How to complete this task: Nothing but the lines holding the string "shadow" should appear in the answer. Copy them from the entries.

Dataset records:
▽

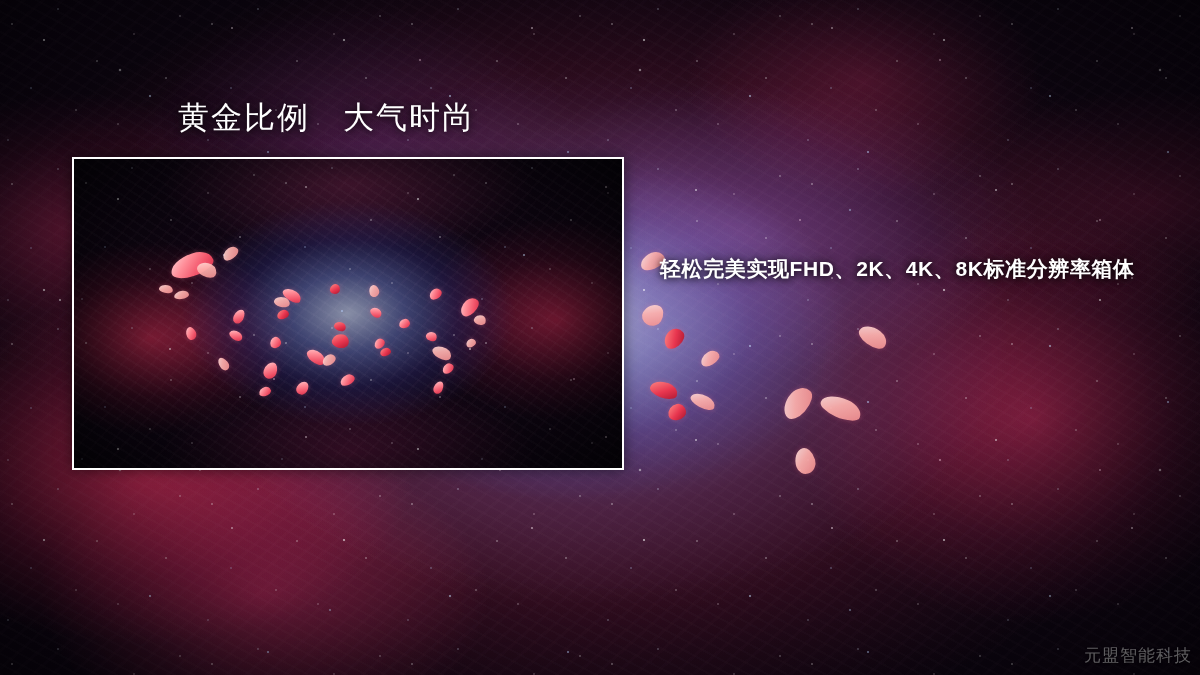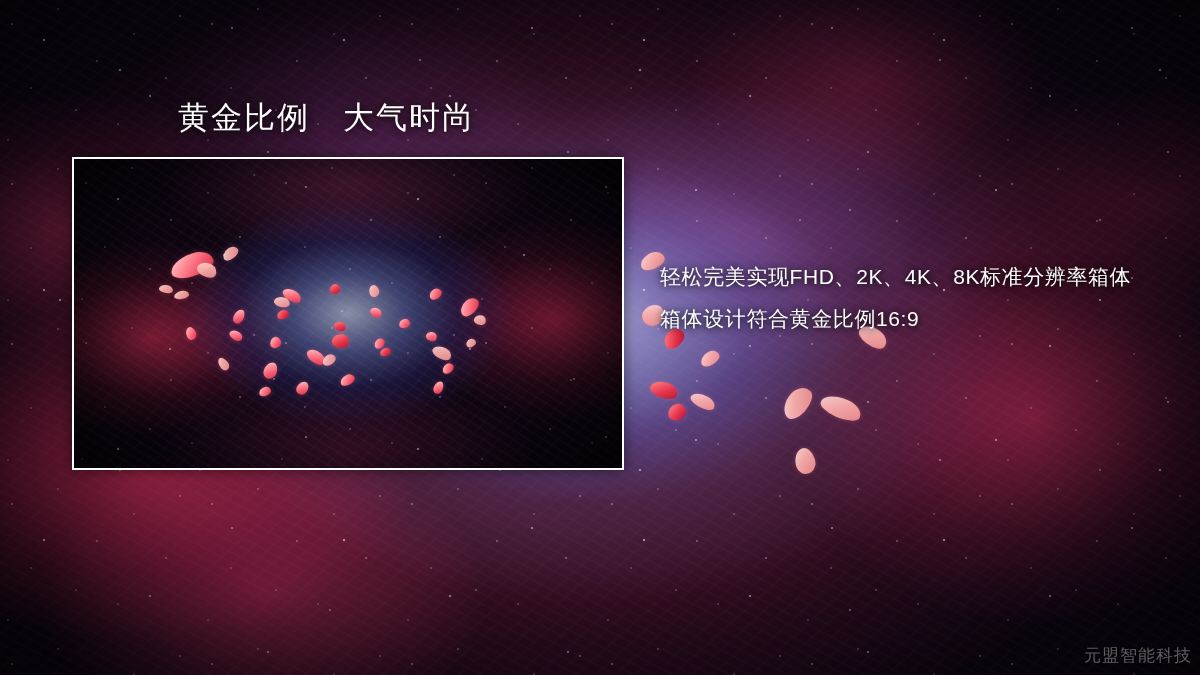--- a/index.html
+++ b/index.html
@@ -176,22 +176,23 @@
   
   #title{
     position:absolute;left:178px;top:101px;
     font-size:31px;line-height:1.1;
     letter-spacing:2px;
     color:#ffffff;
     text-shadow:0 1px 7px rgba(0,0,0,.75), 0 0 18px rgba(0,0,0,.5);
     white-space:pre;
   }
   #body-text{
-    position:absolute;left:660px;top:256px;
+    position:absolute;left:660px;top:248px;
     width:500px;
+    font-weight:bold;
   }
   #body-text .line{
     font-size:21px;
     line-height:42px;
     color:#ffffff;
     letter-spacing:.6px;
     white-space:nowrap;
     text-shadow:0 1px 6px rgba(0,0,0,.8), 0 0 14px rgba(0,0,0,.55);
   }
   #watermark{
@@ -274,18 +275,17 @@
   <div class="petal deep" style="left:668px;top:404px;width:18px;height:16px;transform:rotate(-12deg);"></div>
   <div class="petal pale" style="left:690px;top:395px;width:26px;height:13px;transform:rotate(28deg);"></div>
   <div class="petal pale" style="left:780px;top:392px;width:35px;height:22px;transform:rotate(-48deg);"></div>
   <div class="petal pale" style="left:820px;top:398px;width:42px;height:20px;transform:rotate(24deg);"></div>
   <div class="petal pale" style="left:795px;top:448px;width:20px;height:26px;transform:rotate(-18deg);"></div>
   <div class="petal pale" style="left:858px;top:328px;width:30px;height:18px;transform:rotate(36deg);"></div>
   <div class="petal pale" style="left:700px;top:352px;width:20px;height:13px;transform:rotate(-30deg);"></div>
 
   <div id="body-text">
     <div class="line">轻松完美实现FHD、2K、4K、8K标准分辨率箱体</div>
-    <div class="line">箱体设计符合黄金比例16:9</div>
   </div>
 
   <div id="watermark">元盟智能科技</div>
 
 </div>
 
 </body></html>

△

Exercise result:
     text-shadow:0 1px 7px rgba(0,0,0,.75), 0 0 18px rgba(0,0,0,.5);
     text-shadow:0 1px 6px rgba(0,0,0,.8), 0 0 14px rgba(0,0,0,.55);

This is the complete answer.